● **What you should do**
Produce an exact transcription of the data, with the images left out.

● **Source information**
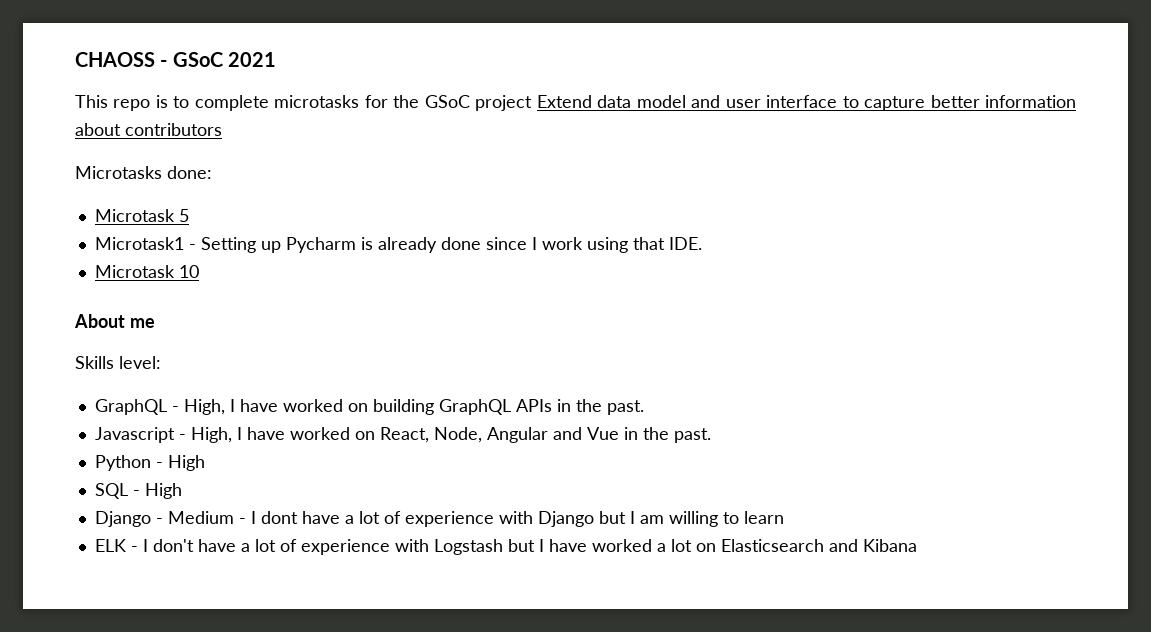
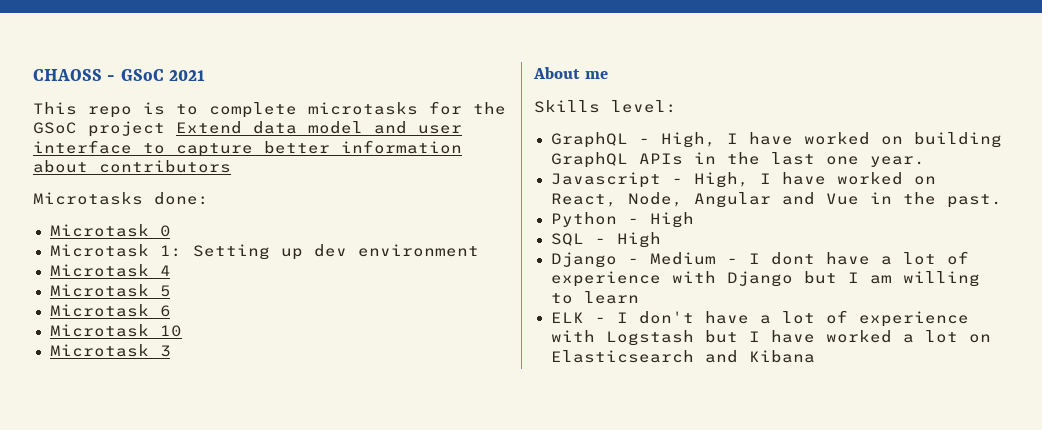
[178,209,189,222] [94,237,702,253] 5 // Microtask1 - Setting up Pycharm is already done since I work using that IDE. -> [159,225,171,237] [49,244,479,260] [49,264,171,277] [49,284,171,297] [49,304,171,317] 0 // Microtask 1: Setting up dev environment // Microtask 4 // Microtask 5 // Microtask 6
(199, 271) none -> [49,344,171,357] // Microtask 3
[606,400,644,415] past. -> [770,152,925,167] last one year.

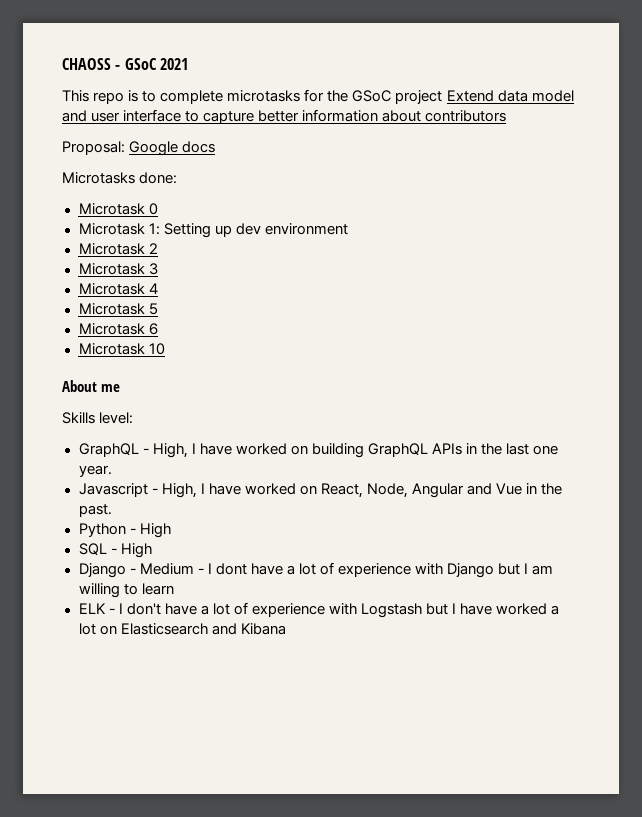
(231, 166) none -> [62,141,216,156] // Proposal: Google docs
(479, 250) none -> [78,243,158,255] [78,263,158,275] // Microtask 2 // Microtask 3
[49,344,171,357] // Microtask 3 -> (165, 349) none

● **Exercise answer**
[178,209,189,222] [94,237,702,253] 5 // Microtask1 - Setting up Pycharm is already done since I work using that IDE. -> [159,225,171,237] [49,244,479,260] [49,264,171,277] [49,284,171,297] [49,304,171,317] 0 // Microtask 1: Setting up dev environment // Microtask 4 // Microtask 5 // Microtask 6
(199, 271) none -> [49,344,171,357] // Microtask 3
[606,400,644,415] past. -> [770,152,925,167] last one year.

(231, 166) none -> [62,141,216,156] // Proposal: Google docs
(479, 250) none -> [78,243,158,255] [78,263,158,275] // Microtask 2 // Microtask 3
[49,344,171,357] // Microtask 3 -> (165, 349) none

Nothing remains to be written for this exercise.